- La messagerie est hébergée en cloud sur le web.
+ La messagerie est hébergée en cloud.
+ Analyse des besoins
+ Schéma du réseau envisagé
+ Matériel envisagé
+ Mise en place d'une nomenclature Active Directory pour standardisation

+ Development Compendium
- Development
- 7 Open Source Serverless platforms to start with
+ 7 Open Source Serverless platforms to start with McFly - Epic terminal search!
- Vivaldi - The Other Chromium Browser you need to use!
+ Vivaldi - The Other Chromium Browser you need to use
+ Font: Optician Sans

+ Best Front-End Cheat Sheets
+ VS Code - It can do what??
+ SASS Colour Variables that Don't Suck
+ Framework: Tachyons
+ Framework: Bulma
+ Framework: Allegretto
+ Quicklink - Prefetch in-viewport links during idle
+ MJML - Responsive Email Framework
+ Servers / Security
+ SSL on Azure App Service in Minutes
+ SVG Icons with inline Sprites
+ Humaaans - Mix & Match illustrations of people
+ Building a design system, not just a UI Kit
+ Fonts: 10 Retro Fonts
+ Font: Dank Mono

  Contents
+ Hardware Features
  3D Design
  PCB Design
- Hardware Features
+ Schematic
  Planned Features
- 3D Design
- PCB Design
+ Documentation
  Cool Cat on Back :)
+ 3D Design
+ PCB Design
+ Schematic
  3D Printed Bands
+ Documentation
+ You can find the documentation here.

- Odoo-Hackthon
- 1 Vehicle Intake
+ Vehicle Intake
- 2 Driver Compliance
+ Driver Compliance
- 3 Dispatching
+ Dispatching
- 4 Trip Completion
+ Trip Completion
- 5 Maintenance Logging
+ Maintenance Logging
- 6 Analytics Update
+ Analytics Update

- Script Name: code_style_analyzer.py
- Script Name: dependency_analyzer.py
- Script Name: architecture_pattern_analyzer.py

___

▸ **WORK ORDER**
Down to the final line, write out all of the material exactly.

▸ **FINISHED TASK**
- La messagerie est hébergée en cloud sur le web.
+ La messagerie est hébergée en cloud.
+ Analyse des besoins
+ Schéma du réseau envisagé
+ Matériel envisagé
+ Mise en place d'une nomenclature Active Directory pour standardisation

+ Development Compendium
- Development
- 7 Open Source Serverless platforms to start with
+ 7 Open Source Serverless platforms to start with McFly - Epic terminal search!
- Vivaldi - The Other Chromium Browser you need to use!
+ Vivaldi - The Other Chromium Browser you need to use
+ Font: Optician Sans

+ Best Front-End Cheat Sheets
+ VS Code - It can do what??
+ SASS Colour Variables that Don't Suck
+ Framework: Tachyons
+ Framework: Bulma
+ Framework: Allegretto
+ Quicklink - Prefetch in-viewport links during idle
+ MJML - Responsive Email Framework
+ Servers / Security
+ SSL on Azure App Service in Minutes
+ SVG Icons with inline Sprites
+ Humaaans - Mix & Match illustrations of people
+ Building a design system, not just a UI Kit
+ Fonts: 10 Retro Fonts
+ Font: Dank Mono

  Contents
+ Hardware Features
  3D Design
  PCB Design
- Hardware Features
+ Schematic
  Planned Features
- 3D Design
- PCB Design
+ Documentation
  Cool Cat on Back :)
+ 3D Design
+ PCB Design
+ Schematic
  3D Printed Bands
+ Documentation
+ You can find the documentation here.

- Odoo-Hackthon
- 1 Vehicle Intake
+ Vehicle Intake
- 2 Driver Compliance
+ Driver Compliance
- 3 Dispatching
+ Dispatching
- 4 Trip Completion
+ Trip Completion
- 5 Maintenance Logging
+ Maintenance Logging
- 6 Analytics Update
+ Analytics Update

- Script Name: code_style_analyzer.py
- Script Name: dependency_analyzer.py
- Script Name: architecture_pattern_analyzer.py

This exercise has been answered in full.